Figure 15.5 illustrates an implementation of a reader/writer lock that uses active busy waiting. This is an undesirable solution, as it wastes CPU cycles. Harmony complains about this solution.

Bounded Buffer

boundedbuffer.hny
import list

def BoundedBuffer(size):
    result = { .buffer: [], .size: size }

def put(bb, v):
    atomically when len(bb->buffer) < bb->size:
        bb->buffer = list.append(bb->buffer, v)

def get(bb):
    atomically when bb->buffer != []:
        result = list.head(bb->buffer)
        bb->buffer = list.tail(bb->buffer)
Figure 15.6 (code/boundedbuffer.hny): Bounded buffer specification

A bounded buffer is a queue with the usual put/get interface, but implemented using a buffer of a certain maximum length. If the buffer is full, an enqueuer must wait; if the buffer is empty, a dequeuer must wait. Figure 15.6 specifies a bounded buffer. It is similar to the implementation in Figure 11.1(b) but adds checking for bounds. Coming up with a good implementation is known as the "Producer/Consumer Problem" and was proposed by Dijkstra. Multiple producers and multiple consumers may all share the same bounded buffer.

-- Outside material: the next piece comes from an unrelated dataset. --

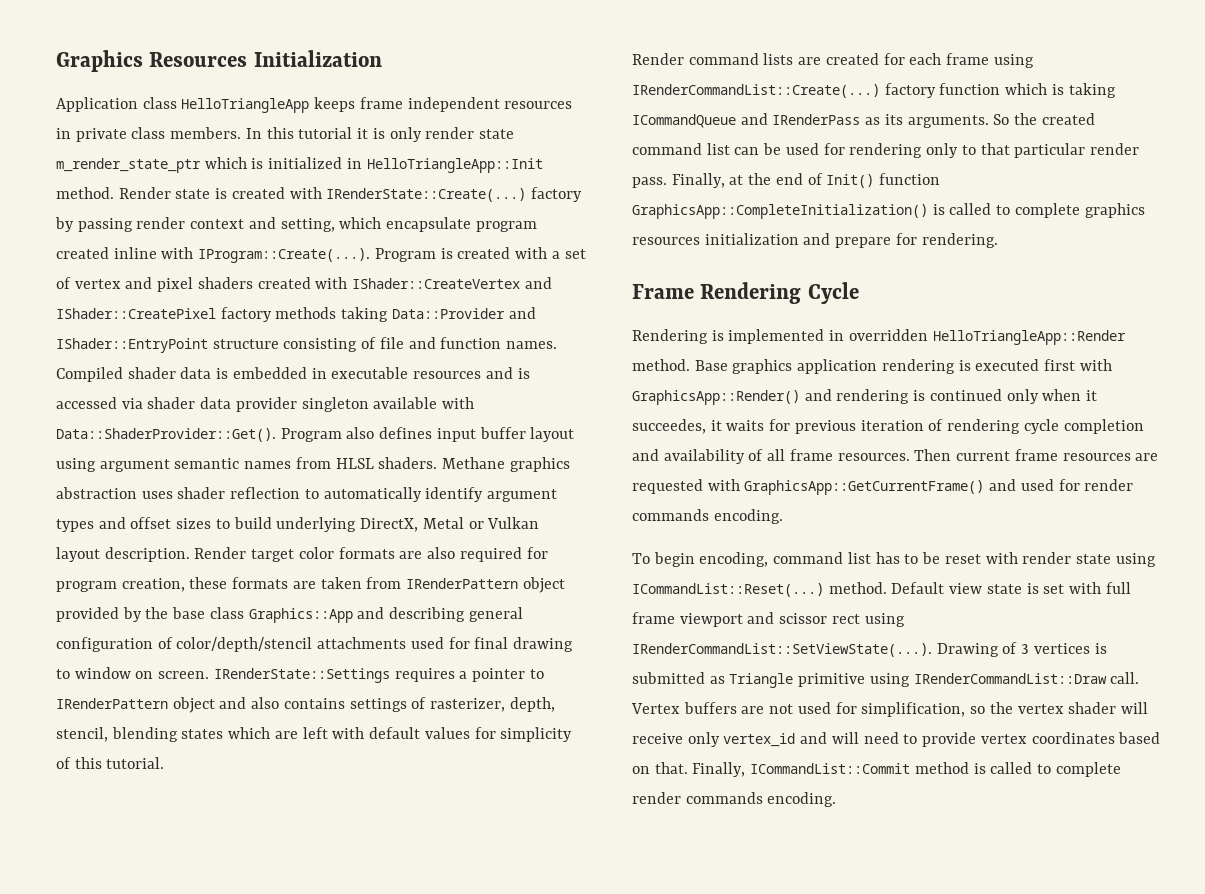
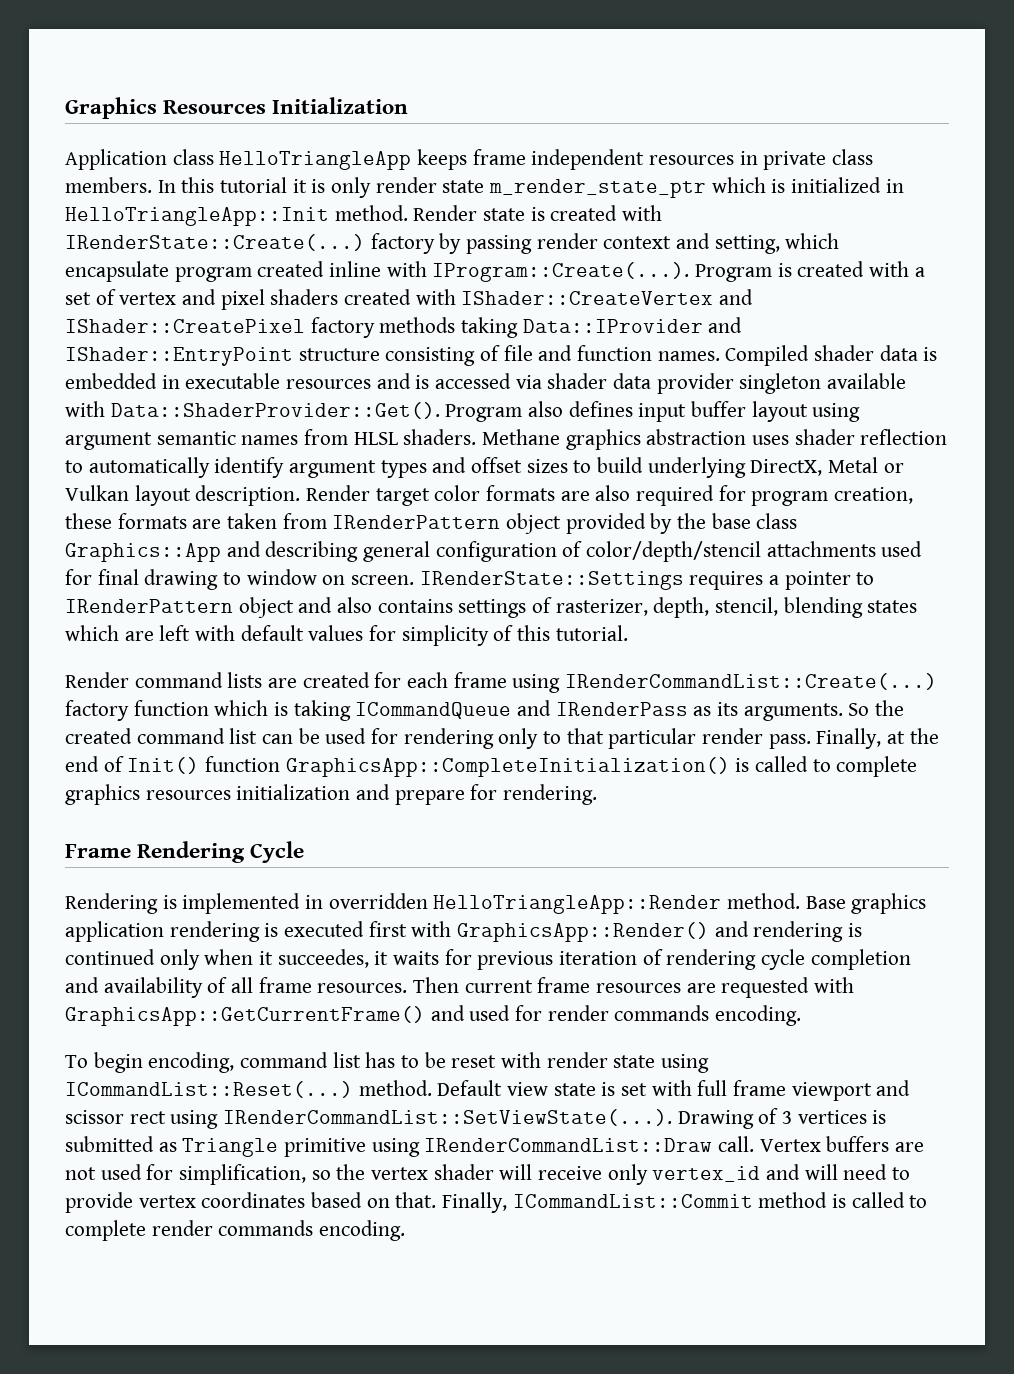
- Render state is created with IRenderState::Create(...) factory by passing render context and setting, which encapsulate program created inline with IProgram::Create(...). Program is created with a set of vertex and pixel shaders created with IShader::CreateVertex and IShader::CreatePixel factory methods taking Data::Provider and IShader::EntryPoint structure consisting of file and function names.
+ Render state is created with IRenderState::Create(...) factory by passing render context and setting, which encapsulate program created inline with IProgram::Create(...). Program is created with a set of vertex and pixel shaders created with IShader::CreateVertex and IShader::CreatePixel factory methods taking Data::IProvider and IShader::EntryPoint structure consisting of file and function names.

The producer/consumer pattern is common. Threads may be arranged in pipelines, where each upstream thread is a producer and each downstream thread is a consumer. Or threads may be arranged in a manager/worker pattern, with a manager producing jobs and workers consuming and executing them in parallel. Or, in the client/server model, some thread may act as a server that clients can send requests to and receive responses from. In that case, there is a bounded buffer for each client/server pair. Clients produce requests and consume responses, while the server consumes requests and produces responses.

Unlike an ordinary queue, where queues can grow arbitrarily, bounded buffers provide flow control: if the consumer runs faster than the producer (or producers), it will automatically block until there are new requests. Similarly, if the producers add requests at a rate that is higher than the consumers can deal with, the producers are blocked. While a buffer of size 1 already provides those properties, a larger buffer is able to deal with short spikes without blocking anybody.